Desde a decisão favorável às famílias o processo passou a tramitar no Tribunal de Justiça do Paraná. Cabe agora à segunda instância julgar quem irá pagar a indenização ao proprietário do imóvel, avaliado em mais de R$ 70 milhões. A retirada dos moradores não está mais em discussão. Mesmo assim, a falta de sentença definitiva é utilizada pela prefeitura de Foz e pelo governo do Paraná como argumento para não dar início ao processo de urbanização do bairro, considerado ilegal.

Neste cenário, todos os dias os moradores enfrentam as dificuldades de viverem sem o mínimo de infraestrutura. Quando chove, a água alaga muitos dos barracos. Em dias de sol, o vento faz subir do chão de terra vermelha, misturada com telhas quebradas de amianto, uma densa poeira que queima os olhos de todos que lá estão.
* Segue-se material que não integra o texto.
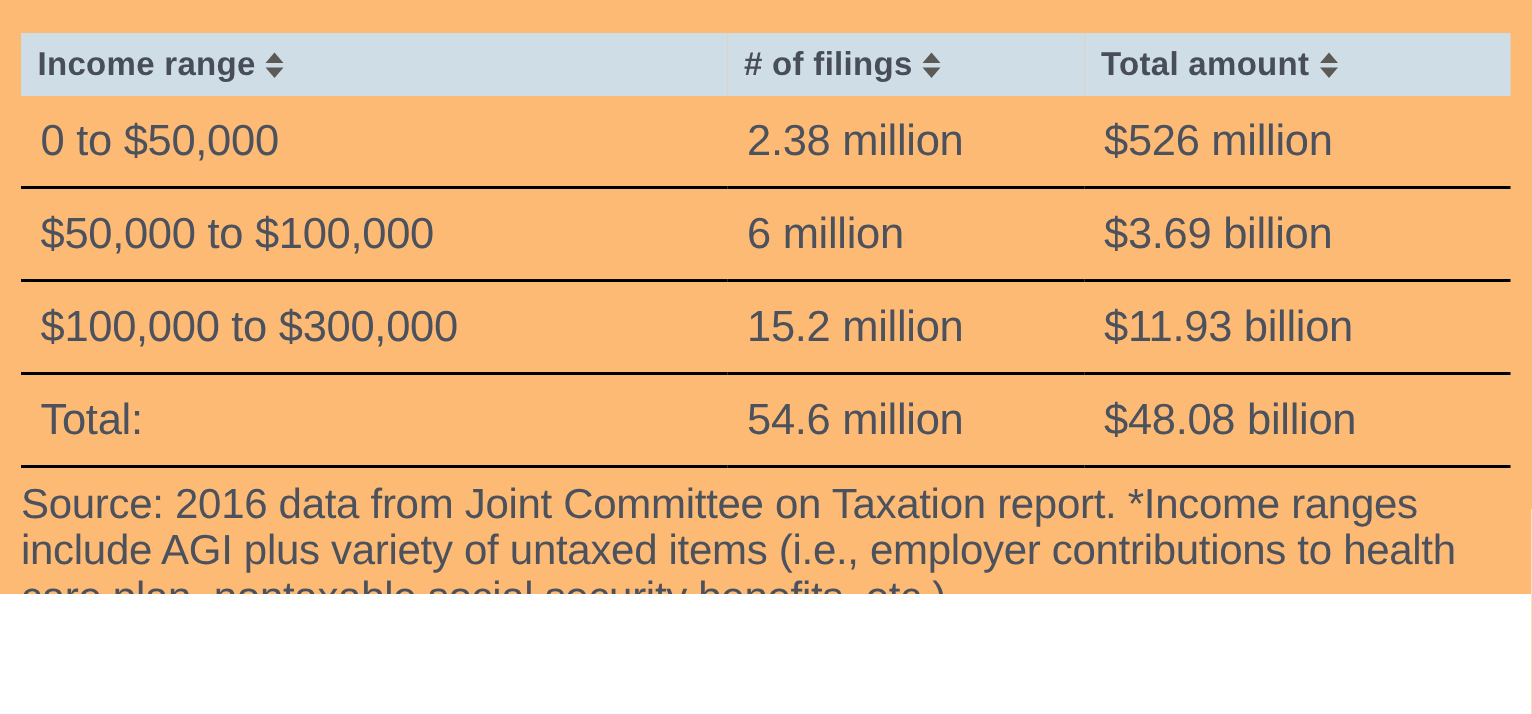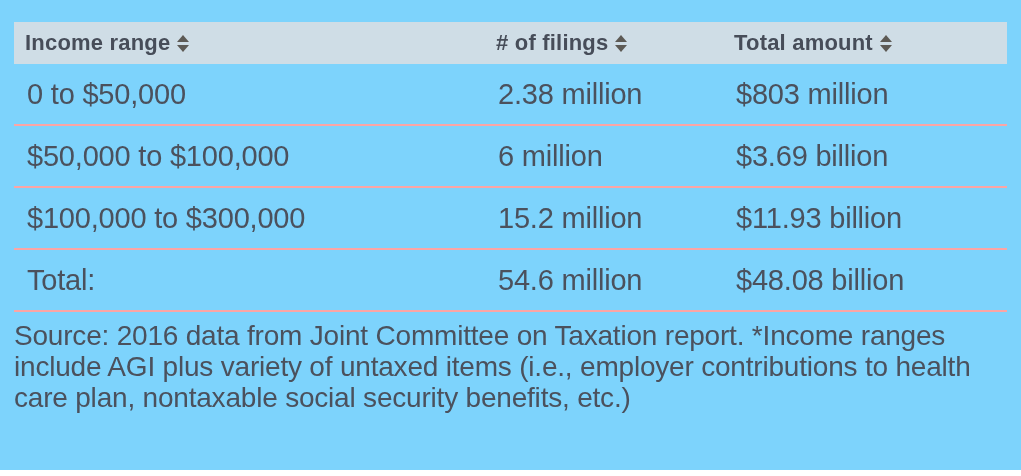"Income range" .page { background: #7dd3fc -> #fdba74; height: 470px -> 396px }
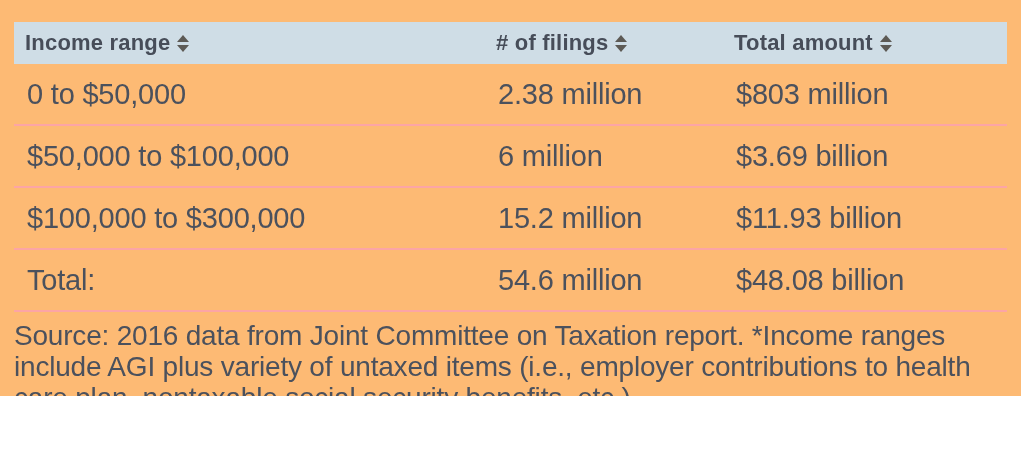"0 to $50,000" tbody td { border-bottom: 2px solid #fca5a5 -> 2px solid #000000 }
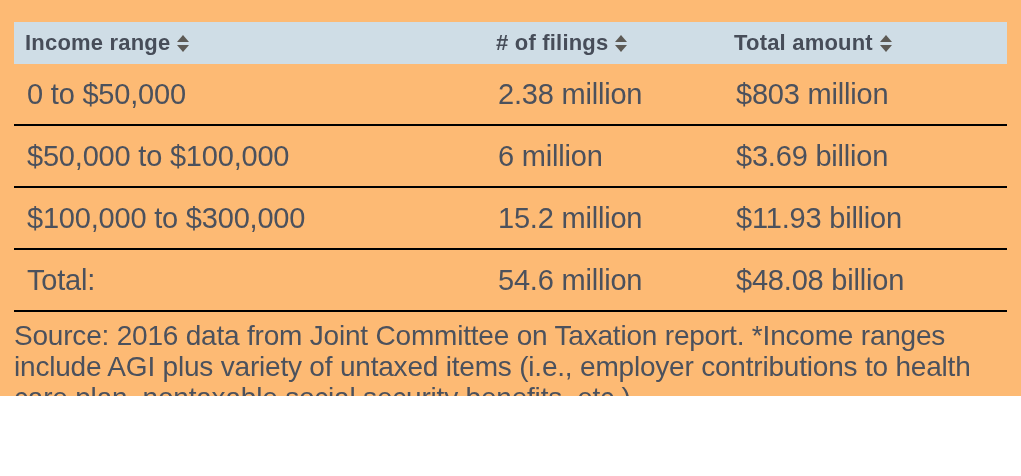"$803 million" td { text: $803 -> $526 }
O esgoto a céu aberto se mistura ao lixo não recolhido pela prefeitura e crianças brincam expostas a toda sorte de animais peçonhentos.

Coube então à Copel e à Sanepar recorrerem ao Ministério Público do Paraná para que fosse autorizada a regularização do serviço de iluminação e saneamento no local. Com dados desatualizados, referentes a 2015, as duas autarquias estimam um prejuízo mensal superior a R$ 600 mil por mês em razão da luz e da água consumidas pelos moradores de maneira clandestina.

Além da questão financeira, problemas de saúde e segurança dos moradores também preocupam. “Toda a energia elétrica que ilumina a ocupação é feita pelos próprios moradores, sem o mínimo de estrutura. O risco de grandes incêndios é enorme. Já comunicamos isso à prefeitura e ao governo do Paraná. A ocupação se transformou em um verdadeiro barril de pólvora. A qualquer momento pode ocorrer um grande acidente. Queremos evitar isso”, alerta Júlio César Ramires, gerente da Copel em Foz do Iguaçu.

Em reunião realizada novembro passado na sede do MP, o prefeito Chico Brasileiro (PSD) justificou a falta de ação da prefeitura para resolver o problema. “O prefeito disse que o município não estaria à frente dessa jornada, especialmente em razão desta responsabilidade ser do governo do estado. E ficou extremamente preocupado com a possibilidade de o município realizar o arruamento sem que o estado se comprometesse em colocar verba nisso. Em resumo, o município não se nega a tratar do assunto, mas também não quer assumir o ônus sozinho”, informa Olsi Machado, chefe da Procuradoria-Geral da prefeitura.

Procurado, o governo do Paraná disse que não irá se posicionar sobre a Ocupação Bubas até que o processo judicial seja definitivamente sentenciado. “Enquanto isso não acontece, continuamos aqui. Tudo o que mais queremos é fazer as coisas da forma devida. Ninguém aqui quer nada de graça. Acontece que este problema não é nosso. Prefeitura e estado precisam resolver”, finaliza Ronaldo Vargas, outra liderança da comunidade.